Grotte Chauvet-Pont d’Arc, Ardèche

Pour les Germains, les jeunes doivent combattre et tuer un ours pour accéder au monde des guerriers adultes. Plus qu’une cérémonie liée à la chasse, c’est un rituel initiatique qui se termine par un corps à corps entre l’homme et la bête. Le premier ne dispose que de son poignard pour venir à bout de l’animal qui cherche à l’écraser contre son poitrail au moyen de ses pattes antérieures, dont il se sert comme d’un étau. Le jeune guerrier doit éviter d’être étouffé, assommé ou lacéré, mais c’est néanmoins en se laissant enserrer au plus près du fauve qu’il parviendra à enfoncer son arme dans le ventre de son adversaire. Chez les Germains, l’ours semble donc symboliser la force et la puissance du guerrier bien plus qu’un alter ego du chasseur comme chez les peuples Aïnous ou Nikvh, par exemple, et une victoire sur le fauve promettait souvent au vainqueur un destin de chef ou de roi. Les sagas et les récits de la mythologie nordique mettent en scène des guerriers qui partent au combat vêtus de la peau du fauve qu’ils ont tué. Parmi ces guerriers, les plus redoutables sont les fameux Berserkir : « Plusieurs auteurs précisent que les Berserkir partent au combat en imitant la marche et les grognements de l’ours ; d’autres, qu’ils mangent de la chair humaine ; d’autres encore, qu’ils se sont métamorphosés en ours au cours d’une cérémonie magico-religieuse : cris, chants, danses, potions, drogues les ont placés dans un état d’excitation frénétique, proche de la possession. Ils se sentent transformés en fauves, perdent toute notion sociale, atteignent un degré extrême de sauvagerie et d’agressivité et ne connaissent plus ni la peur ni la pitié27. » Pastoureau compare les Berserk aux chamanes sibériens, pourtant la relation à l’animal est bien différente, chez les Nikvh, par exemple, les ours ne sont pas des bêtes sanguinaires et sauvages mais des « gens de la montagne » qui, sous leur fourrure, sont des humains défunts vivant en clans28.

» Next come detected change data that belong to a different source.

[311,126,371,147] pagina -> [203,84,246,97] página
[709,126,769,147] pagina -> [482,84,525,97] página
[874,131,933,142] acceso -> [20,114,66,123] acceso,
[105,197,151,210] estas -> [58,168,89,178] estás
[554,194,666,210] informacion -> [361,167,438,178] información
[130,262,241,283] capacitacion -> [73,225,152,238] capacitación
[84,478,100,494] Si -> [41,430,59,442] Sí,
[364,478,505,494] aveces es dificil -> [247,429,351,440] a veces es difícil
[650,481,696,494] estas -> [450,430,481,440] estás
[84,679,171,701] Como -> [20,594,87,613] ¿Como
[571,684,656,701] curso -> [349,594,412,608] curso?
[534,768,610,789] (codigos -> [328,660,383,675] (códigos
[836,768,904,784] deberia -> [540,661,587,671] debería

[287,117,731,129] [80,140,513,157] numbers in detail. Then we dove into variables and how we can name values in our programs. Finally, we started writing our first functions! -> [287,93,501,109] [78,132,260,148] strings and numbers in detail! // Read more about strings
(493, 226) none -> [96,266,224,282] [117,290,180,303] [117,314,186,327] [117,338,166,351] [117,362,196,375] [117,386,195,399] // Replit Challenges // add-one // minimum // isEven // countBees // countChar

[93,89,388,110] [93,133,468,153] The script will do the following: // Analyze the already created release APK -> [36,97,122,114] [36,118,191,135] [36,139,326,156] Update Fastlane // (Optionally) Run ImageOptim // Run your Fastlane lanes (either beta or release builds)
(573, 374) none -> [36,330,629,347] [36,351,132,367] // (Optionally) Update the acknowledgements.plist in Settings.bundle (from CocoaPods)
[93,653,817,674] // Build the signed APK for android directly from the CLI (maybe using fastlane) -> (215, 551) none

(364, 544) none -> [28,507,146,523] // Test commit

Dans la mythologie grecque, trois principaux thèmes mythologiques associent l’ours et l’humain : la métamorphose, l’ourse maternelle et protectrice, et des amours monstrueuses, charnelles et fécondes. Artémis, la grande déesse de la chasse, de la lune, des bois et des montagnes, est protectrice des bêtes sauvages mais aussi et surtout des ours dont elle prend parfois l’apparence. C’est elle qui transforme, selon une version du mythe, Callisto et Arcas en grande et petite ourse29. C’est encore elle qui transforme Atalante. Cette dernière, abandonnée dans la forêt par son père, est élevée par une ourse. Elle sera la seule femme admise dans l’expédition des Argonautes. Par la suite, Artémis, furieuse de la voir rompre son vœu de chasteté pour épouser Hippoménès, transformera les deux époux en ours. Mentionnons aussi le mythe de Polyphonté, jeune fille ayant fait vœu de chasteté en l’honneur d’Artémis, qui connut une passion monstrueuse pour un ours et accoucha de deux enfants, Agrios (le Sauvage) et Orios (le Montagnard), êtres d’une force prodigieuse ne craignant ni les hommes ni les dieux. Zeus les prit en horreur et demanda à Hermès de les mettre à mort. Celui-ci n’eut pas le temps d’agir : le dieu Arès, aïeul de Polyphonté, eut pitié de la mère et de ses deux fils et les changea tous les trois en oiseaux ; mais en oiseaux redoutables : un hibou et deux vautours.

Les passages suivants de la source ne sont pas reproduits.